When people lose their jobs, they also lose their health insurance. Finding alternative insurance can be intimidating, and expensive. But in this column, Early Show financial adviser Ray Martin goes through some of the available options.

For starters, he says, do NOT go without insurance, assuming it's going to be prohibitively expensive. The No. 1 reason individuals file for bankruptcy is medical bills that can't be paid thanks to a lack of insurance. But, he stresses, you do have some choices.

According to recent statistics, about 46 million Americans are going without health insurance coverage. With the souring economy and rising unemployment, the number of folks losing job-related health insurance benefits is set to rise significantly. And with more folks looking for jobs, finding a job will take longer, which means more displaced workers can go without health insurance for longer periods of time.

Unfortunately, there is no universal health insurance plan for folks who need temporary health insurance coverage due to loss of coverage when they are between jobs or no longer qualify as a dependent under a spouses or parents plan. However, many insurance companies are developing more individual and "gap" plans in an effort to make some options more affordable to individuals, due to a growing market demand.
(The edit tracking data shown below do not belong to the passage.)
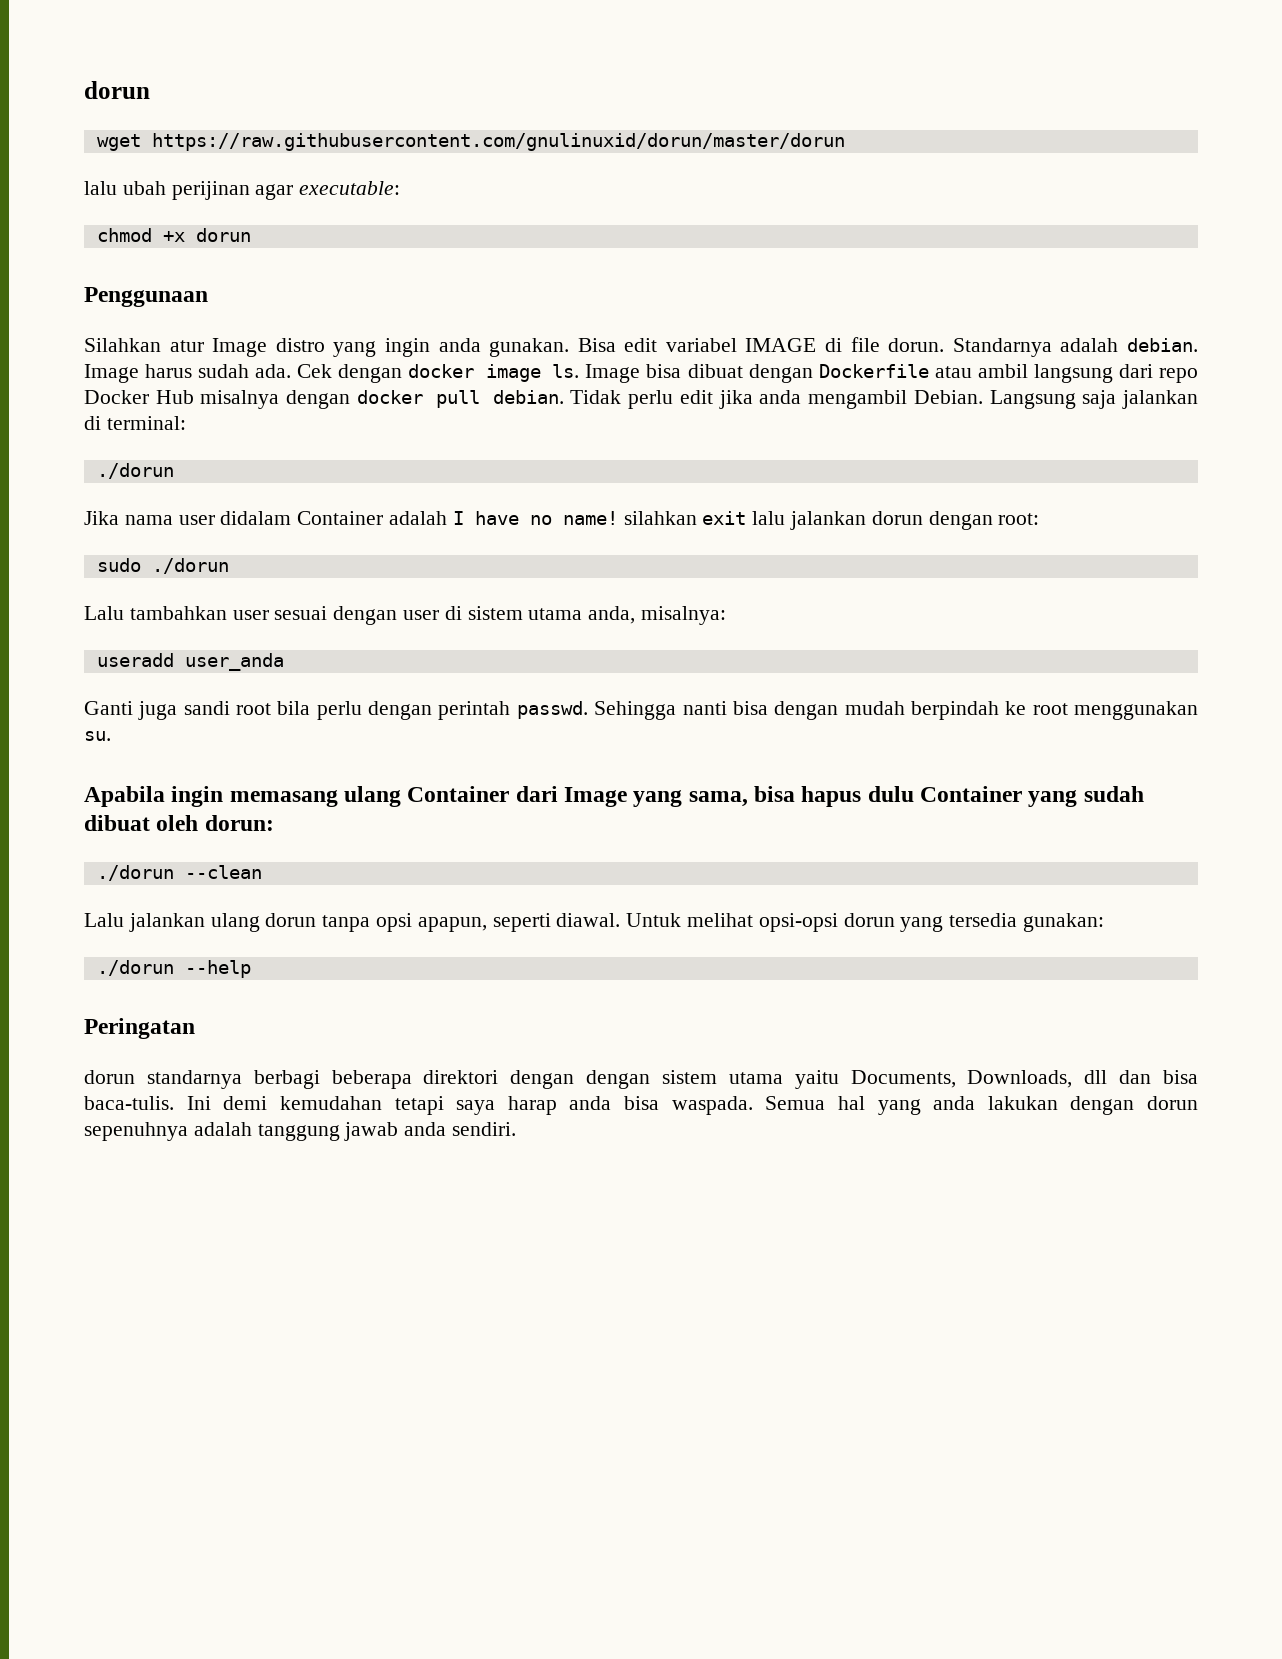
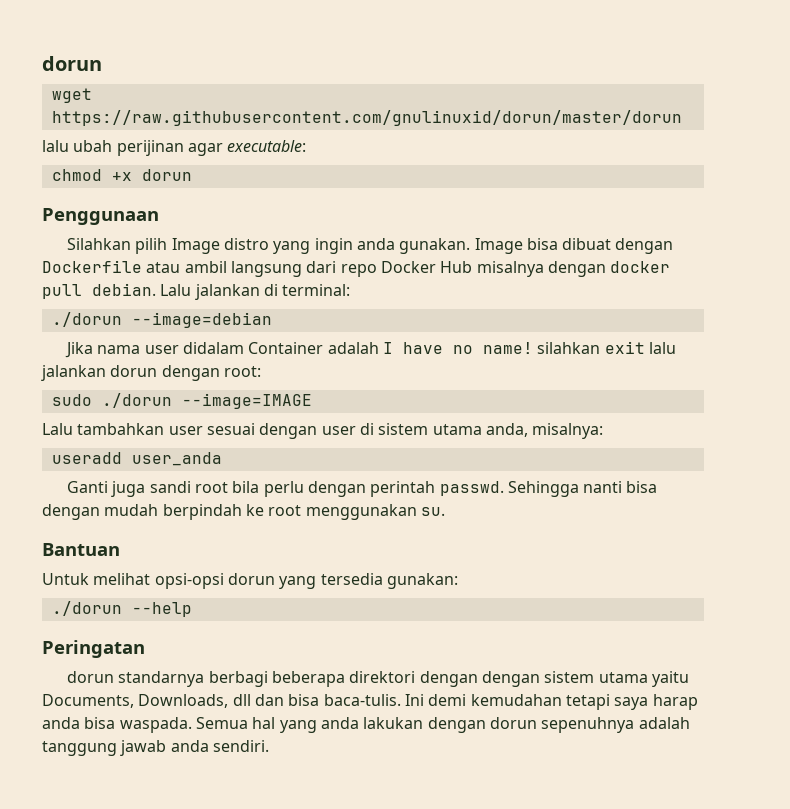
[169,340,204,352] atur -> [135,238,168,254] pilih
[577,337,1198,357] [84,364,580,383] Bisa edit variabel IMAGE di file dorun. Standarnya adalah debian. Image harus sudah ada. Cek dengan docker image ls. -> (471, 246) none
[570,390,1117,409] Tidak perlu edit jika anda mengambil Debian. Langsung saja -> [160,284,192,296] Lalu
(174, 471) none -> [131,312,272,328] --image=debian
(229, 566) none -> [181,393,312,409] --image=IMAGE
[84,786,1144,807] [84,815,274,831] [96,865,262,881] [84,913,621,932] Apabila ingin memasang ulang Container dari Image yang sama, bisa hapus dulu Container yang sudah dibuat oleh dorun: // ./dorun --clean // Lalu jalankan ulang dorun tanpa opsi apapun, seperti diawal. -> [42,543,120,556] Bantuan //

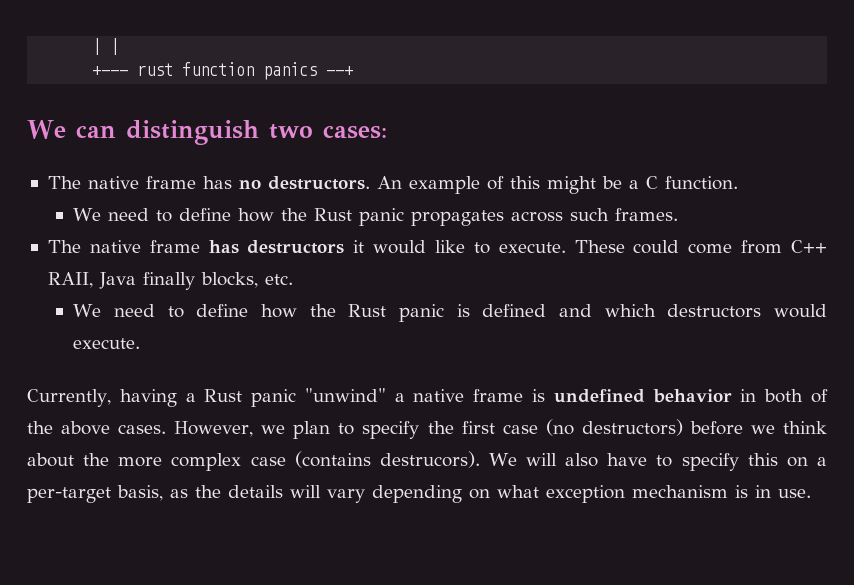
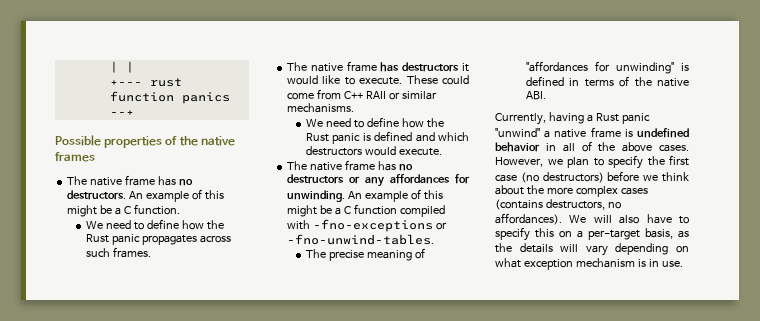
[27,120,387,145] We can distinguish two cases: -> [55,135,235,148] [55,152,95,162] Possible properties of the native frames
[47,272,293,290] RAII, Java finally blocks, etc. -> [366,91,437,100] [287,103,355,113] RAII or similar mechanisms.
(141, 343) none -> [287,160,413,171] [287,174,470,187] [287,189,443,202] [287,204,445,217] [287,219,448,232] [287,234,435,245] [305,248,425,261] [525,61,689,74] [525,76,689,87] [525,91,546,100] // The native frame has no destructors or any affordances for unwinding. An example of this might be a C function compiled with -fno-exceptions or -fno-unwind-tables. // The precise meaning of "affordances for unwinding" is defined in terms of the native ABI.
[764,389,804,403] both -> [562,143,575,152] all
[250,451,480,468] case (contains destrucors). -> [620,187,648,195] [495,199,621,210] [495,213,562,225] cases (contains destructors, no affordances).

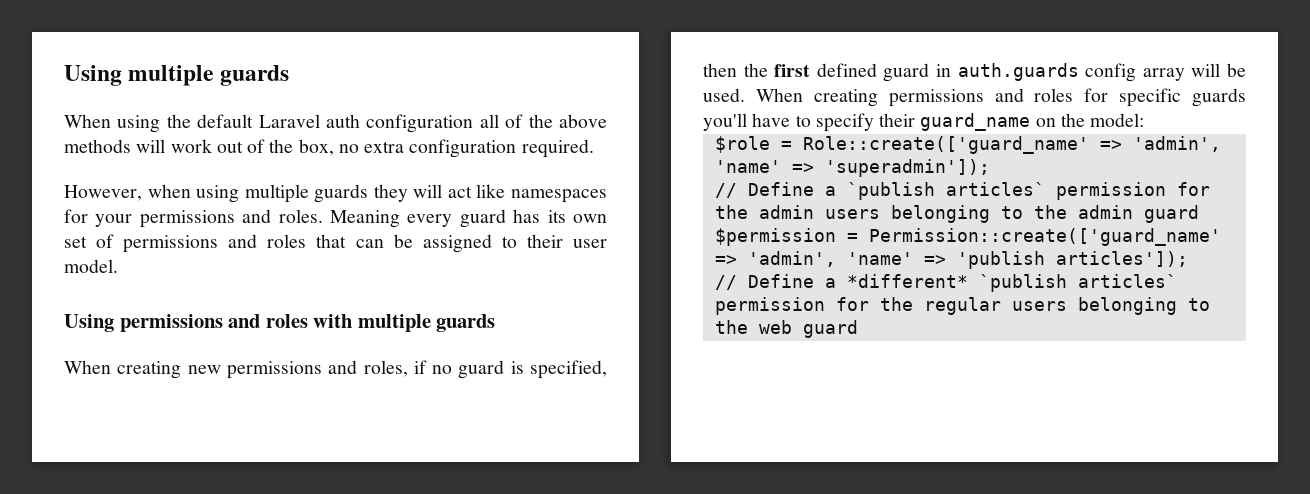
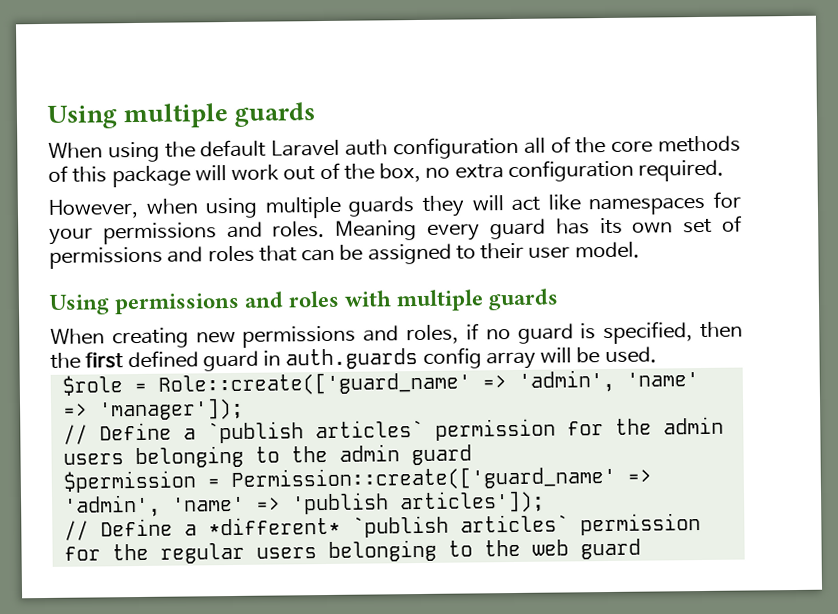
[558,114,607,128] [64,139,131,153] above methods -> [611,135,742,153] [48,165,191,188] core methods of this package
[755,88,1246,107] [703,113,1145,132] When creating permissions and roles for specific guards you'll have to specify their guard_name on the model: -> (657, 355) none
[824,159,990,177] 'superadmin']); -> [97,397,244,421] 'manager']);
Sorting through the available options and finding affordable short-term health insurance can be challenging, but it's not impossible.

Here's what to look for:

COBRA Continuation of Coverage

Under a Federal law called COBRA (Consolidated Omnibus Budget Reconciliation Act), displaced workers are provided the right to continue coverage under their employers' group plans after they change or lose jobs. Continuation of coverage can also apply to children who no longer qualify as covered dependents because they are no longer full-time students. This option is available to employees of companies with group health plans that cover 20 or more workers. Some employers with other health plans (such as self-insured plans) may not be required to provide COBRA continuation coverage. The cost of health coverage under COBRA for displaced workers is usually more expensive than health coverage for active employees, since, usually, the employer pays a part of the premium for active employees, while displaced workers are required to pay the entire premium themselves. Since it is the full cost for the coverage, it can be expensive: On average, the monthly premium for an individual policy in 2008 was $392, and for a family plan, about $1,056 a month, according to a recent Kaiser/HRET survey. But typically, that is still less expensive than individual health coverage with the same features and benefits.

Coverage under COBRA can be continued for up to 18 months, and up to 36 months when loss of coverage is due to divorce, disability, etc. When electing COBRA coverage, you must be sure to do so within 60 days of your "qualifying event" (such as loss of your job, divorce, etc.); after that time, the insurance company can decline your eligibility. Once you select COBRA, your coverage is effective with no gaps, so your eligible medical claims during that period of time should all be covered. Because this is the same coverage that the worker had before losing his or her job, the same benefits and features are available, and there are typically no restrictions for preexisting conditions. You can also discontinue participating at any time after permanent coverage is found.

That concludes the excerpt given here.